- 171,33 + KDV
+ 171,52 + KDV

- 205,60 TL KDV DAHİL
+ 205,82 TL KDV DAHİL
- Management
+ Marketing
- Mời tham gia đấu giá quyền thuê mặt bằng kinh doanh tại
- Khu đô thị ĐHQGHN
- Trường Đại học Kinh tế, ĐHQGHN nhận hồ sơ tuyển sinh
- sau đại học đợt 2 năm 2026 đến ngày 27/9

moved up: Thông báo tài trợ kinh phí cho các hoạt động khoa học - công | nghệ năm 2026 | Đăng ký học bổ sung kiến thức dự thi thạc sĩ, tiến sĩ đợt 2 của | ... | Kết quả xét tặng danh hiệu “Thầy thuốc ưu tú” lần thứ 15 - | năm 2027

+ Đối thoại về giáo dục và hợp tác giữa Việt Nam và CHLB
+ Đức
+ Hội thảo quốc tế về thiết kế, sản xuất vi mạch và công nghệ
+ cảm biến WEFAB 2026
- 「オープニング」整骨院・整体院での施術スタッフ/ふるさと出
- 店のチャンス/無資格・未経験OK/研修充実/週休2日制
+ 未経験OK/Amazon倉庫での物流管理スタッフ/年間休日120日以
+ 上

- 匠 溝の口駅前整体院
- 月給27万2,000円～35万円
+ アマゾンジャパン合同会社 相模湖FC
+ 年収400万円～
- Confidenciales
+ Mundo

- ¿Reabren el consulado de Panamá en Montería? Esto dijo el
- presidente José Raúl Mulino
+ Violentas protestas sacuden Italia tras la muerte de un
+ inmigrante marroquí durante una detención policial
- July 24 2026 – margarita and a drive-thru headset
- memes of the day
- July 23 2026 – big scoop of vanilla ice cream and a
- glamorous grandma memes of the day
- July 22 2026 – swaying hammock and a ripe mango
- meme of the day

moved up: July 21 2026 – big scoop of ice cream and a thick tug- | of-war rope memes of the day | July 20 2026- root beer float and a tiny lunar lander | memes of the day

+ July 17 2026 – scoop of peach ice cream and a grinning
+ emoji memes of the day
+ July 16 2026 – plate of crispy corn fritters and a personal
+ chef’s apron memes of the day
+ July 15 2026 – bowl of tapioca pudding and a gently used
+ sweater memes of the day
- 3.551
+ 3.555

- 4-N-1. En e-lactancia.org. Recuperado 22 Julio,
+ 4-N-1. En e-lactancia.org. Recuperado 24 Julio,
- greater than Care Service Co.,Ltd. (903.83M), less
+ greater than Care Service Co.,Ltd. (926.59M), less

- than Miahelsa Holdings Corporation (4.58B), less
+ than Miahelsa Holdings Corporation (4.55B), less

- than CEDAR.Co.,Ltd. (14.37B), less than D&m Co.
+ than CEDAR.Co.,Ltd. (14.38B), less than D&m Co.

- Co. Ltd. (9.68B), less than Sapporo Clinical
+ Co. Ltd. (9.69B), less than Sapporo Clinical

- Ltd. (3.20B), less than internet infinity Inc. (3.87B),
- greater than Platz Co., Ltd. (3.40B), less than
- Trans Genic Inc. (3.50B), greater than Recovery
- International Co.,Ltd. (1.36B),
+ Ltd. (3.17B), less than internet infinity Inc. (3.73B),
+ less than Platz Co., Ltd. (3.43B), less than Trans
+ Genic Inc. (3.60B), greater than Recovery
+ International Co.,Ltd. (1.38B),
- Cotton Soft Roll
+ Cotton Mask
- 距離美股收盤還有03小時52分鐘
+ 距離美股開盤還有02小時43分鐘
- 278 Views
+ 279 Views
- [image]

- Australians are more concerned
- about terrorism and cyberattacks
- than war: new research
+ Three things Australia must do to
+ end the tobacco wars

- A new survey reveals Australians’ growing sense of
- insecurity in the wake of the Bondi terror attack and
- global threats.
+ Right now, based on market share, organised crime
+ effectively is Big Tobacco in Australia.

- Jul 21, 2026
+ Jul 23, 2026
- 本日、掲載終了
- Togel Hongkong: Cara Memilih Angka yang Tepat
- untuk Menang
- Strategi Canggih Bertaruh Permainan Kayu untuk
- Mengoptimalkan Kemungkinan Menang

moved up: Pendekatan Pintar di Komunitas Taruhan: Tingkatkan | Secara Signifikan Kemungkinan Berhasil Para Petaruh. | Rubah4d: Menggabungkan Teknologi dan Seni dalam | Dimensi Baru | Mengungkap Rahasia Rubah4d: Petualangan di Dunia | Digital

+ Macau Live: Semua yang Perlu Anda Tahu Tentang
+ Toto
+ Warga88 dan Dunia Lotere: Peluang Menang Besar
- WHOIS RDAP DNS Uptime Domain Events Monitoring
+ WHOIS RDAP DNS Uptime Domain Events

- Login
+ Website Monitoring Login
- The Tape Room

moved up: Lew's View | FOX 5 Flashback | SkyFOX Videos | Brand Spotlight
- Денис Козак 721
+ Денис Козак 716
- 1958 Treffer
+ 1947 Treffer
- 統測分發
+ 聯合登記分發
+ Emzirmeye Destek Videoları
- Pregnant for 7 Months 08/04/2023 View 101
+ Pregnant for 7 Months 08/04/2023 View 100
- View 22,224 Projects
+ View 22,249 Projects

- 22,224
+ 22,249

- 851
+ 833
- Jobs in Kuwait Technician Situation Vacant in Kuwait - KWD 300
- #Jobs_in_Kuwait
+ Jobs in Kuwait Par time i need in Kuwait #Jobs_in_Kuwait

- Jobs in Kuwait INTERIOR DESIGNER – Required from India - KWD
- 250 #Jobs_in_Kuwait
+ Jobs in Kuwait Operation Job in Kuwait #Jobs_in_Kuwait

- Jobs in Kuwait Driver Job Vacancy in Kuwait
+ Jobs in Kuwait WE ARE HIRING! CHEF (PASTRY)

○ ○ ○ ○ ○

> YOUR GOAL
Return the lines exactly as they stand, please. Start at the top of the material and finish with the line where "- than CEDAR.Co.,Ltd." appears.

> ANSWER
- 171,33 + KDV
+ 171,52 + KDV

- 205,60 TL KDV DAHİL
+ 205,82 TL KDV DAHİL
- Management
+ Marketing
- Mời tham gia đấu giá quyền thuê mặt bằng kinh doanh tại
- Khu đô thị ĐHQGHN
- Trường Đại học Kinh tế, ĐHQGHN nhận hồ sơ tuyển sinh
- sau đại học đợt 2 năm 2026 đến ngày 27/9

moved up: Thông báo tài trợ kinh phí cho các hoạt động khoa học - công | nghệ năm 2026 | Đăng ký học bổ sung kiến thức dự thi thạc sĩ, tiến sĩ đợt 2 của | ... | Kết quả xét tặng danh hiệu “Thầy thuốc ưu tú” lần thứ 15 - | năm 2027

+ Đối thoại về giáo dục và hợp tác giữa Việt Nam và CHLB
+ Đức
+ Hội thảo quốc tế về thiết kế, sản xuất vi mạch và công nghệ
+ cảm biến WEFAB 2026
- 「オープニング」整骨院・整体院での施術スタッフ/ふるさと出
- 店のチャンス/無資格・未経験OK/研修充実/週休2日制
+ 未経験OK/Amazon倉庫での物流管理スタッフ/年間休日120日以
+ 上

- 匠 溝の口駅前整体院
- 月給27万2,000円～35万円
+ アマゾンジャパン合同会社 相模湖FC
+ 年収400万円～
- Confidenciales
+ Mundo

- ¿Reabren el consulado de Panamá en Montería? Esto dijo el
- presidente José Raúl Mulino
+ Violentas protestas sacuden Italia tras la muerte de un
+ inmigrante marroquí durante una detención policial
- July 24 2026 – margarita and a drive-thru headset
- memes of the day
- July 23 2026 – big scoop of vanilla ice cream and a
- glamorous grandma memes of the day
- July 22 2026 – swaying hammock and a ripe mango
- meme of the day

moved up: July 21 2026 – big scoop of ice cream and a thick tug- | of-war rope memes of the day | July 20 2026- root beer float and a tiny lunar lander | memes of the day

+ July 17 2026 – scoop of peach ice cream and a grinning
+ emoji memes of the day
+ July 16 2026 – plate of crispy corn fritters and a personal
+ chef’s apron memes of the day
+ July 15 2026 – bowl of tapioca pudding and a gently used
+ sweater memes of the day
- 3.551
+ 3.555

- 4-N-1. En e-lactancia.org. Recuperado 22 Julio,
+ 4-N-1. En e-lactancia.org. Recuperado 24 Julio,
- greater than Care Service Co.,Ltd. (903.83M), less
+ greater than Care Service Co.,Ltd. (926.59M), less

- than Miahelsa Holdings Corporation (4.58B), less
+ than Miahelsa Holdings Corporation (4.55B), less

- than CEDAR.Co.,Ltd. (14.37B), less than D&m Co.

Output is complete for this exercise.